### Requirement
Your response must be the entire set of entries, reproduced word for word.
--- START ---
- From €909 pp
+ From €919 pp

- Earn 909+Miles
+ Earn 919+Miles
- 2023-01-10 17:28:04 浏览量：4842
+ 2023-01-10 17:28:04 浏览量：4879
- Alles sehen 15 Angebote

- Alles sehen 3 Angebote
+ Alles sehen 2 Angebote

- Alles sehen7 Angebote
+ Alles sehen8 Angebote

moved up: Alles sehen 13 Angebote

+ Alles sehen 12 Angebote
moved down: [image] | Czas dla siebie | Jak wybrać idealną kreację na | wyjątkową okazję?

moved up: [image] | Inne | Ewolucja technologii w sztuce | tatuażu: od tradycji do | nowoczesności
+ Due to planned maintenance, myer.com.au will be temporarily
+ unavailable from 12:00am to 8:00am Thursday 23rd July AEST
--- END ---
### Worked solution
- From €909 pp
+ From €919 pp

- Earn 909+Miles
+ Earn 919+Miles
- 2023-01-10 17:28:04 浏览量：4842
+ 2023-01-10 17:28:04 浏览量：4879
- Alles sehen 15 Angebote

- Alles sehen 3 Angebote
+ Alles sehen 2 Angebote

- Alles sehen7 Angebote
+ Alles sehen8 Angebote

moved up: Alles sehen 13 Angebote

+ Alles sehen 12 Angebote
moved down: [image] | Czas dla siebie | Jak wybrać idealną kreację na | wyjątkową okazję?

moved up: [image] | Inne | Ewolucja technologii w sztuce | tatuażu: od tradycji do | nowoczesności
+ Due to planned maintenance, myer.com.au will be temporarily
+ unavailable from 12:00am to 8:00am Thursday 23rd July AEST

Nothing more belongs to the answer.